====== Stored data ======

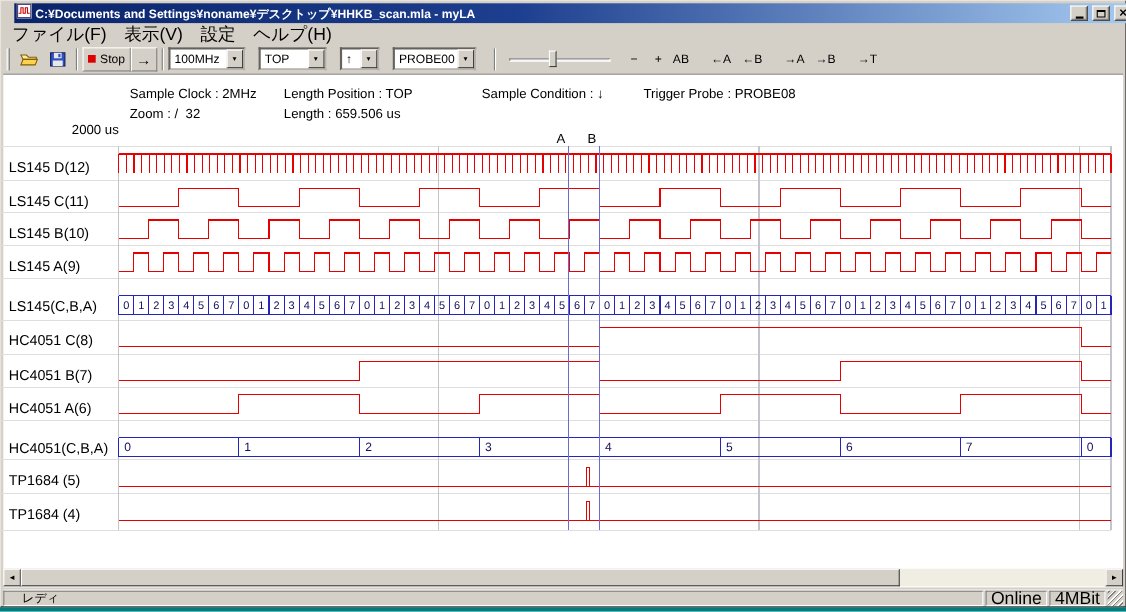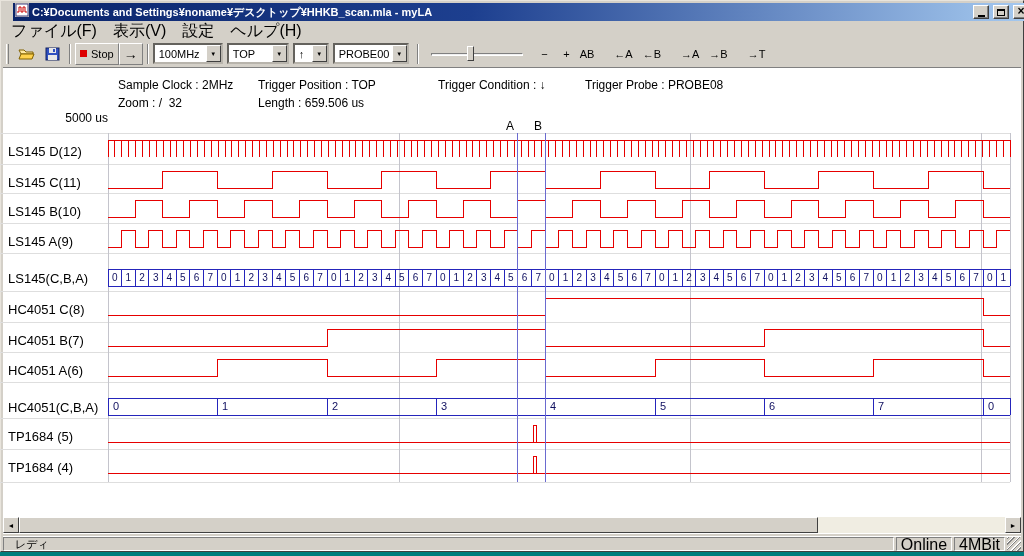--- a/index.html
+++ b/index.html
@@ -14,37 +14,37 @@
   .glyph-close{font-weight:bold;font-size:12px;margin-top:-2px}
   .menubar{position:absolute;left:3px;top:22px;width:1018px;height:18px;display:flex;align-items:center;font-size:16px;background:#d4d0c8}
   .menu-item{padding:2px 8px;color:#000}
   .toolbar{position:absolute;left:3px;top:40px;width:1018px;height:28px;display:flex;align-items:center;padding:0 2px;background:#d4d0c8;border-bottom:1px solid #808080}
   .tgrip{width:3px;height:20px;border-left:1px solid #fff;border-right:1px solid #808080;margin:0 4px 0 1px}
   .tbtn{height:22px;min-width:22px;display:flex;align-items:center;justify-content:flex-end;background:transparent;border:1px solid transparent;font-size:11px;padding:0 4px;gap:4px;color:#000;font-family:"Liberation Sans",sans-serif}
   .tbtn.raised{border-color:#fff #808080 #808080 #fff;background:#d4d0c8}
   .stopicon{width:7px;height:7px;background:#dd0000;display:inline-block}
   .run-arrow{font-size:14px;font-weight:bold}
   .vsep{width:2px;height:20px;border-left:1px solid #808080;border-right:1px solid #fff;margin:0 4px}
-  .combo{height:21px;background:#fff;border:2px inset #b8b4ac;display:flex;align-items:center;position:relative;padding-left:4px;font-size:11px;margin-right:4px}
+  .combo{height:21px;background:#fff;border:2px inset #b8b4ac;display:flex;align-items:center;position:relative;padding-left:4px;font-size:11px;margin-right:12px}
   .combo-arrow{position:absolute;right:0;top:0;bottom:0;width:15px;background:#d4d0c8;border:1px solid;border-color:#fff #404040 #404040 #fff;font-size:6px;display:flex;align-items:center;justify-content:center;color:#000}
   .slider{width:96px;height:22px;position:relative;margin:0 6px}
   .slider-track{position:absolute;left:2px;right:2px;top:10px;height:3px;border:1px solid;border-color:#808080 #fff #fff #808080;background:#efefef}
   .slider-thumb{position:absolute;left:38px;top:3px;width:7px;height:15px;background:#d4d0c8;border:1px solid;border-color:#fff #404040 #404040 #fff}
   .grp{margin-left:10px}
   .content{position:absolute;left:3px;top:68px;width:1018px;height:466px;background:#fff}
   .info{position:absolute;font-size:12px;color:#000;white-space:pre}
   .timebase{position:absolute;left:38px;top:111px;width:70px;text-align:right;font-size:12px;color:#000}
   #wave-svg{position:absolute;left:0;top:118px}
   #wave-svg text{font-family:"Liberation Sans",sans-serif}
   .hscroll{position:absolute;left:3px;top:517px;width:1018px;height:16px;background:#f0ede2;display:flex}
   .scroll-btn{width:16px;height:16px;background:#d4d0c8;border:1px solid;border-color:#fff #404040 #404040 #fff;font-size:7px;display:flex;align-items:center;justify-content:center;color:#000;flex:0 0 auto}
   .scroll-track{flex:1;position:relative}
   .scroll-thumb{position:absolute;left:0;top:0;height:16px;width:81%;background:#d4d0c8;border:1px solid;border-color:#fff #404040 #404040 #fff}
   .statusbar{position:absolute;left:3px;top:536px;width:1018px;height:15px;background:#d4d0c8;display:flex;align-items:stretch;gap:2px;font-size:11px;border-top:1px solid #fff}
-  .sb-main{flex:1;border:1px solid;border-color:#808080 #fff #fff #808080;padding:0 11px;line-height:13px}
+  .sb-main{flex:1;border:1px solid;border-color:#808080 #fff #fff #808080;padding:0 16px;line-height:13px}
   .sb-cell{border:1px solid;border-color:#808080 #fff #fff #808080;padding:0 4px;font-size:16px;line-height:13px}
   .sb-grip{width:14px;background:repeating-linear-gradient(-45deg,#d4d0c8 0 2px,#808080 2px 3px,#fff 3px 4px)}
 </style>
 </head>
 <body>
 
 <div class="frame"></div>
 
 <div class="titlebar">
   <span class="app-icon">
@@ -125,26 +125,26 @@
   <button class="tbtn grp">←A</button>
   <button class="tbtn">←B</button>
   <button class="tbtn grp">→A</button>
   <button class="tbtn">→B</button>
   <button class="tbtn grp">→T</button>
 </div>
 
 <div class="content"></div>
 
 <span class="info" style="left:118px;top:78px">Sample Clock : 2MHz</span>
-<span class="info" style="left:258px;top:78px">Trigger Position : TOP</span>
-<span class="info" style="left:438px;top:78px">Trigger Condition : ↓</span>
+<span class="info" style="left:258px;top:78px">Length Position : TOP</span>
+<span class="info" style="left:438px;top:78px">Sample Condition : ↓</span>
 <span class="info" style="left:585px;top:78px">Trigger Probe : PROBE08</span>
 <span class="info" style="left:118px;top:96px">Zoom : /  32</span>
 <span class="info" style="left:258px;top:96px">Length : 659.506 us</span>
-<span class="timebase">5000 us</span>
+<span class="timebase">2000 us</span>
 
 <svg id="wave-svg" width="1024" height="390">
     <path d="M0 15H1010M0 46H1010M0 75H1010M0 105H1010M0 135H1010M0 173H1010M0 204H1010M0 234H1010M0 264H1010M0 300H1010M0 331H1010M0 364H1010" stroke="#dedede" stroke-width="1" fill="none" shape-rendering="crispEdges"></path>
     <path d="M108 15V364M1010 15V364M399 15V364M690 15V364M981 15V364" stroke="#c4c4cc" stroke-width="1" fill="none" shape-rendering="crispEdges"></path>
     <text x="8" y="38" fill="#000" font-size="13">LS145 D(12)</text>
     <path d="M108 22H1010M108.0 22V39M114.9 22V39M121.8 22V39M128.7 22V39M135.5 22V39M142.4 22V39M149.3 22V39M156.2 22V39M163.1 22V39M170.0 22V39M176.9 22V39M183.7 22V39M190.6 22V39M197.5 22V39M204.4 22V39M211.3 22V39M218.2 22V39M225.1 22V39M231.9 22V39M238.8 22V39M245.7 22V39M252.6 22V39M259.5 22V39M266.4 22V39M273.3 22V39M280.1 22V39M287.0 22V39M293.9 22V39M300.8 22V39M307.7 22V39M314.6 22V39M321.5 22V39M328.3 22V39M335.2 22V39M342.1 22V39M349.0 22V39M355.9 22V39M362.8 22V39M369.6 22V39M376.5 22V39M383.4 22V39M390.3 22V39M397.2 22V39M404.1 22V39M411.0 22V39M417.8 22V39M424.7 22V39M431.6 22V39M438.5 22V39M445.4 22V39M452.3 22V39M459.2 22V39M466.0 22V39M472.9 22V39M479.8 22V39M486.7 22V39M493.6 22V39M500.5 22V39M507.4 22V39M514.2 22V39M521.1 22V39M528.0 22V39M534.9 22V39M541.8 22V39M548.7 22V39M555.6 22V39M562.4 22V39M569.3 22V39M576.2 22V39M583.1 22V39M590.0 22V39M596.9 22V39M603.8 22V39M610.6 22V39M617.5 22V39M624.4 22V39M631.3 22V39M638.2 22V39M645.1 22V39M652.0 22V39M658.8 22V39M665.7 22V39M672.6 22V39M679.5 22V39M686.4 22V39M693.3 22V39M700.2 22V39M707.0 22V39M713.9 22V39M720.8 22V39M727.7 22V39M734.6 22V39M741.5 22V39M748.4 22V39M755.2 22V39M762.1 22V39M769.0 22V39M775.9 22V39M782.8 22V39M789.7 22V39M796.5 22V39M803.4 22V39M810.3 22V39M817.2 22V39M824.1 22V39M831.0 22V39M837.9 22V39M844.7 22V39M851.6 22V39M858.5 22V39M865.4 22V39M872.3 22V39M879.2 22V39M886.1 22V39M892.9 22V39M899.8 22V39M906.7 22V39M913.6 22V39M920.5 22V39M927.4 22V39M934.3 22V39M941.1 22V39M948.0 22V39M954.9 22V39M961.8 22V39M968.7 22V39M975.6 22V39M982.5 22V39M989.3 22V39M996.2 22V39M1003.1 22V39M1010.0 22V39" fill="none" stroke="#e60000" stroke-width="1" shape-rendering="crispEdges"></path>
     <text x="8" y="69" fill="#000" font-size="13">LS145 C(11)</text>
     <path d="M108 70H162.5V53H217.0V70H272.0V53H327.0V70H381.5V53H436.0V70H490.5V53H545.0V70H600.0V53H655.0V70H709.5V53H764.0V70H818.5V53H873.0V70H928.0V53H983.0V70H1010" fill="none" stroke="#e60000" stroke-width="1" shape-rendering="crispEdges"></path>
     <text x="8" y="98" fill="#000" font-size="13">LS145 B(10)</text>
     <path d="M108 99H135.3V82H162.5V99H189.8V82H217.0V99H244.5V82H272.0V99H299.5V82H327.0V99H354.3V82H381.5V99H408.8V82H436.0V99H463.3V82H490.5V99H517.8V82H545.0V99H572.5V82H600.0V99H627.5V82H655.0V99H682.3V82H709.5V99H736.8V82H764.0V99H791.3V82H818.5V99H845.8V82H873.0V99H900.5V82H928.0V99H955.5V82H983.0V99H1010" fill="none" stroke="#e60000" stroke-width="1" shape-rendering="crispEdges"></path>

======

# Exercise requirements
If a line in the entries contains the word "family", copy that line out.

# Solved problem
   .tbtn{height:22px;min-width:22px;display:flex;align-items:center;justify-content:flex-end;background:transparent;border:1px solid transparent;font-size:11px;padding:0 4px;gap:4px;color:#000;font-family:"Liberation Sans",sans-serif}
   #wave-svg text{font-family:"Liberation Sans",sans-serif}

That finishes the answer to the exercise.